“Santo Padre, la posso abbracciare?”

Santiago Quemada, sacerdote dell’Opus Dei, pensava che sarebbe stato impossibile avvicinarsi al Papa durante il suo viaggio in Israele. Dal pessimismo è passato alla felicità quando, non soltanto ha potuto incontrare Papa Francesco ma è tornato a casa con un abbraccio e un paterno consiglio.

Prima che entrasse nel Getsemani, non soltanto ho potuto salutare il Papa ma l’ho anche abbracciato e baciato.

Viste le impressionanti misure di sicurezza adottate in quei giorni, e ancor più all’ingresso nel Getsemani, proprio non ci speravo; mi sembrava impossibile anche solo salutarlo. Quando è arrivato, mi sono messo dietro una colonna per riuscire a vederlo da vicino all’entrata.

Calcolando che sarebbe arrivato fin dove stavo io, mi sono messo nello spazio, sufficientemente ampio, che c’era tra la colonna e la parete, e così mi sono ritrovato davanti al Papa. Gli ho baciato la mano e gli ho domandato: “Santo Padre, la posso abbracciare?”. Dopo avergli dato un bacio e un abbraccio, gli ho detto: “Sono un sacerdote dell’Opus Dei. Vivo in Terra Santa da quasi 8 anni”. Mi sembra che mi abbia detto brevemente: “Molto bene”. Allora ho continuato a dirgli quello che avevo pensato: “Il Papa san Giovanni Paolo II ha affermato che nell’Opus Dei abbiamo il carisma della confessione. Io vado spesso a confessare a Betlemme”. Il Papa mi ha parlato lentamente, insistendo sulle parole che mi diceva quasi all’orecchio: “Sii molto misericordioso”.

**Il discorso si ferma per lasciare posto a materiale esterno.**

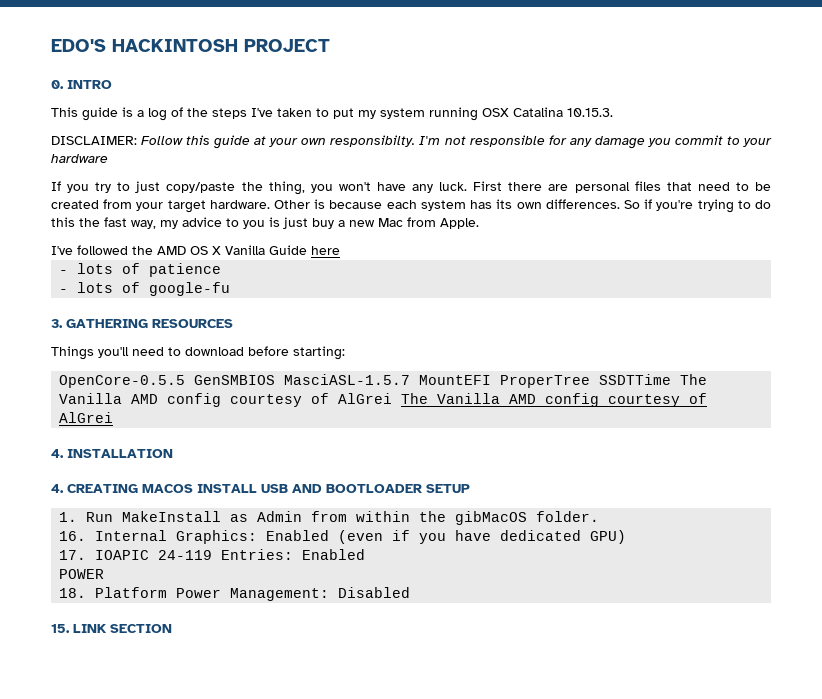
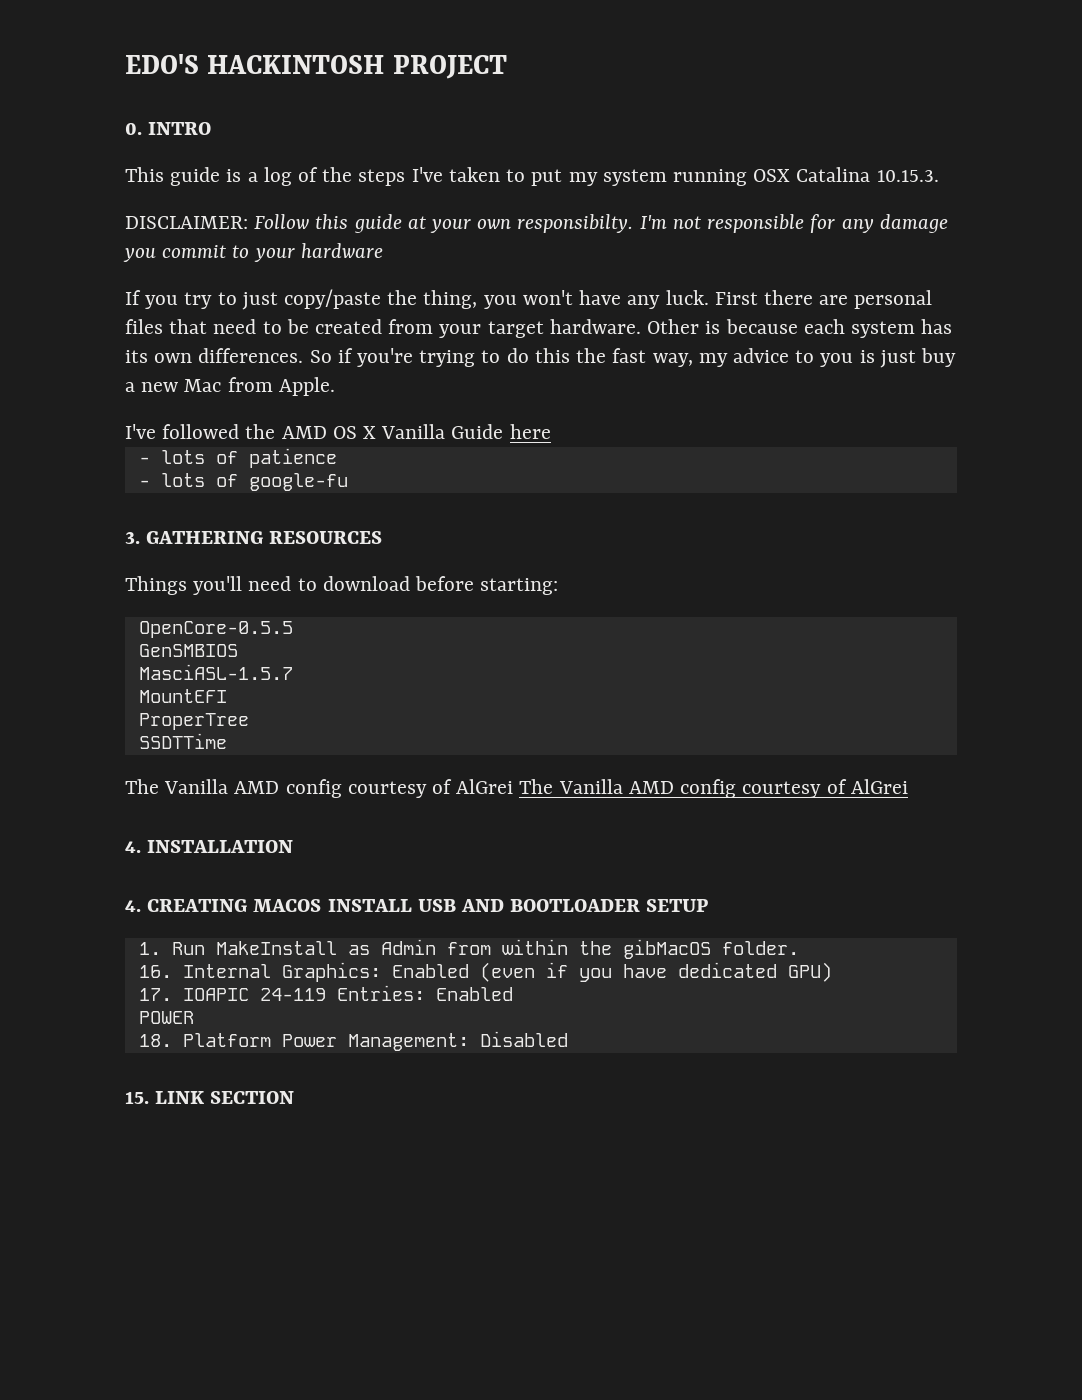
(186, 381) none -> (293, 629) //
(276, 380) none -> (238, 650) //
(411, 379) none -> (293, 672) //
(492, 380) none -> (227, 696) //
(591, 381) none -> (249, 721) //
(672, 379) none -> (227, 741) //

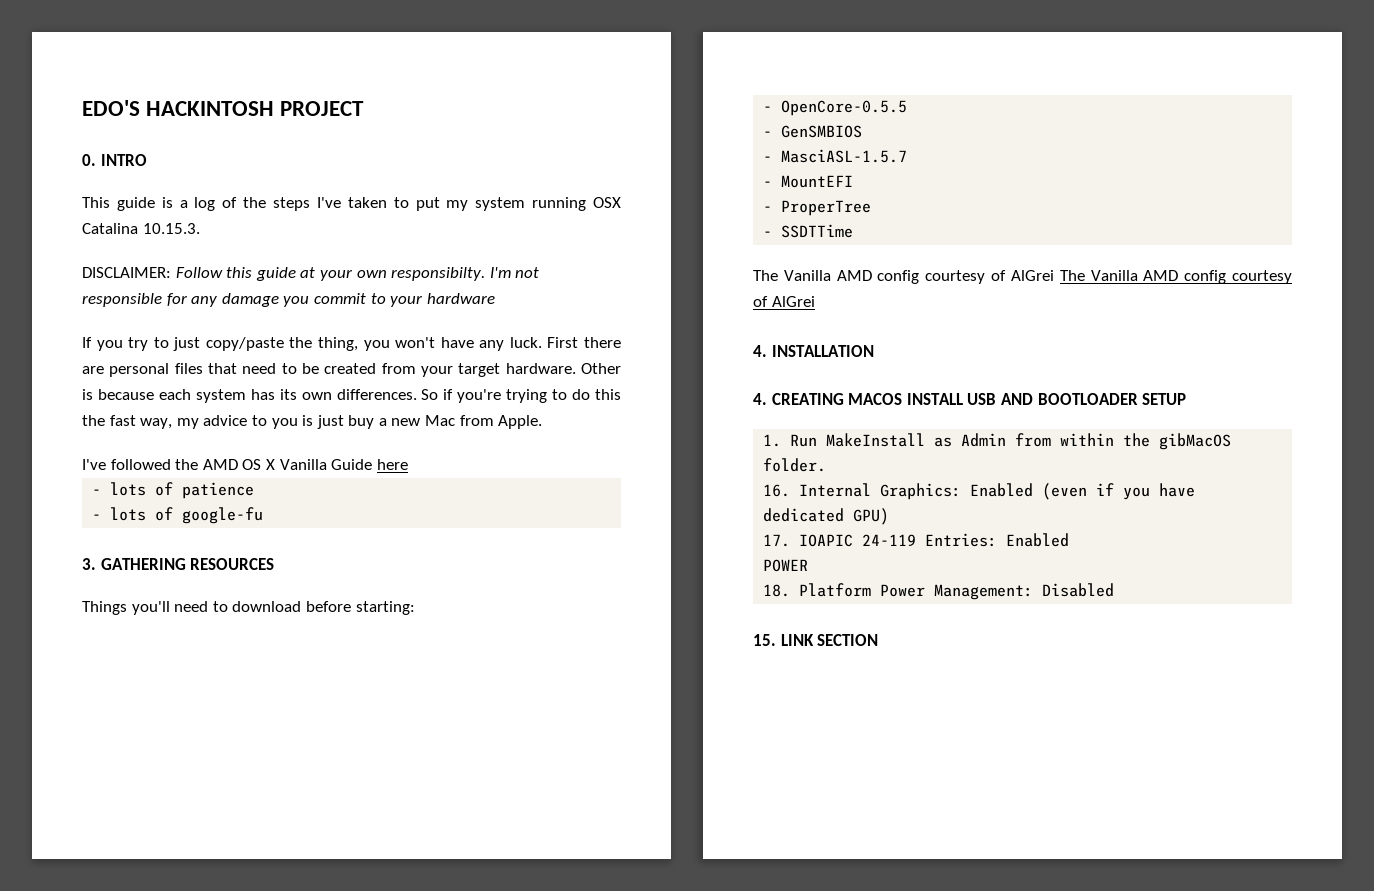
(559, 586) none -> [763,106,773,112] -
(293, 629) none -> [763,131,773,137] -
(238, 650) none -> [763,156,773,162] -
(293, 672) none -> [763,181,773,187] -
(227, 696) none -> [763,206,773,212] -
(249, 721) none -> [763,231,773,237] -

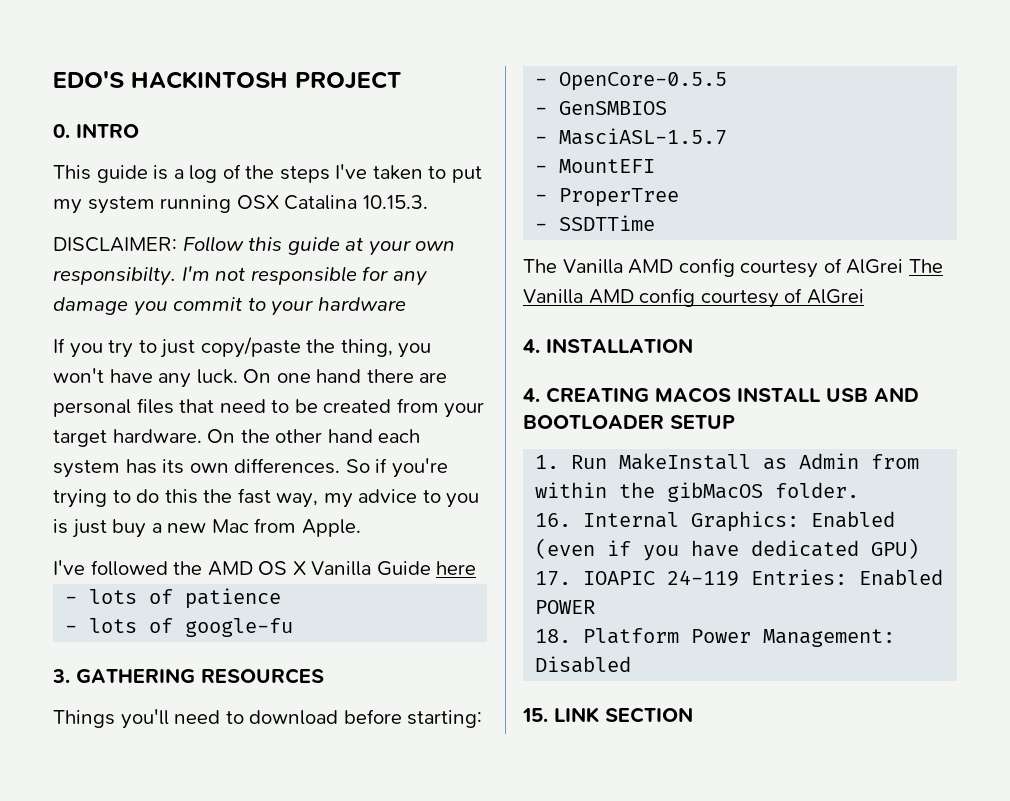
[547,337,579,348] First -> [243,369,362,383] On one hand
[581,363,621,374] [82,389,154,400] Other is because -> [207,429,373,443] On the other hand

Poi è entrato nella basilica del Getsemani. Lì eravamo molti i sacerdoti e i religiosi di Terra Santa che abbiamo pregato con lui. È stata una liturgia della Parola semplice, ma molto bella. Il momento culminante è stata la lettura del testo del Vangelo. Quando quello che leggeva è arrivato al punto in cui si dice che Cristo pregava più intensamente, si è diretto verso la roccia e in ginocchio ha letto: “...e il suo sudore diventò come gocce di sangue che cadevano a terra”. Poi, dall’ambone, ha concluso: “Perché dormite? Alzatevi e pregate, per non entrare in tentazione”.

Durante l’omelia, il Papa ha detto tra l’altro: “Ci ritroviamo in questo luogo santo, santificato dalla preghiera di Gesù, dalla sua angoscia, dal suo sudore di sangue; santificato soprattutto dal suo “sì” alla volontà d’amore del Padre. Abbiamo quasi timore di accostarci ai sentimenti che Gesù ha sperimentato in quell’ora; entriamo in punta di piedi in quello spazio interiore dove si è deciso il dramma del mondo”. Si è anche chiesto e ci ha chiesto: “Chi sono io davanti al mio Signore che soffre? Sono di quelli che, invitati da Gesù a vegliare con Lui, si addormentano, e invece di pregare cercano di evadere chiudendo gli occhi di fronte alla realtà?”.

A un certo punto dell’omelia ha detto qualcosa di molto emozionante per noi che viviamo in Terra Santa: “Da questo luogo santo, desidero inoltre rivolgere un affettuoso saluto a tutti i cristiani di Gerusalemme: vorrei assicurare che li ricordo con affetto e che prego per loro, ben conoscendo la difficoltà della loro vita nella città. Li esorto a essere testimoni coraggiosi della passione del Signore, ma anche della sua Risurrezione, con gioia e nella speranza”.

E ormai alla fine: “Voi, cari fratelli e sorelle, siete chiamati a seguire il Signore con gioia in questa Terra benedetta! È un dono e anche è una responsabilità. La vostra presenza qui è molto importante; tutta la Chiesa vi è grata e vi sostiene con la preghiera”.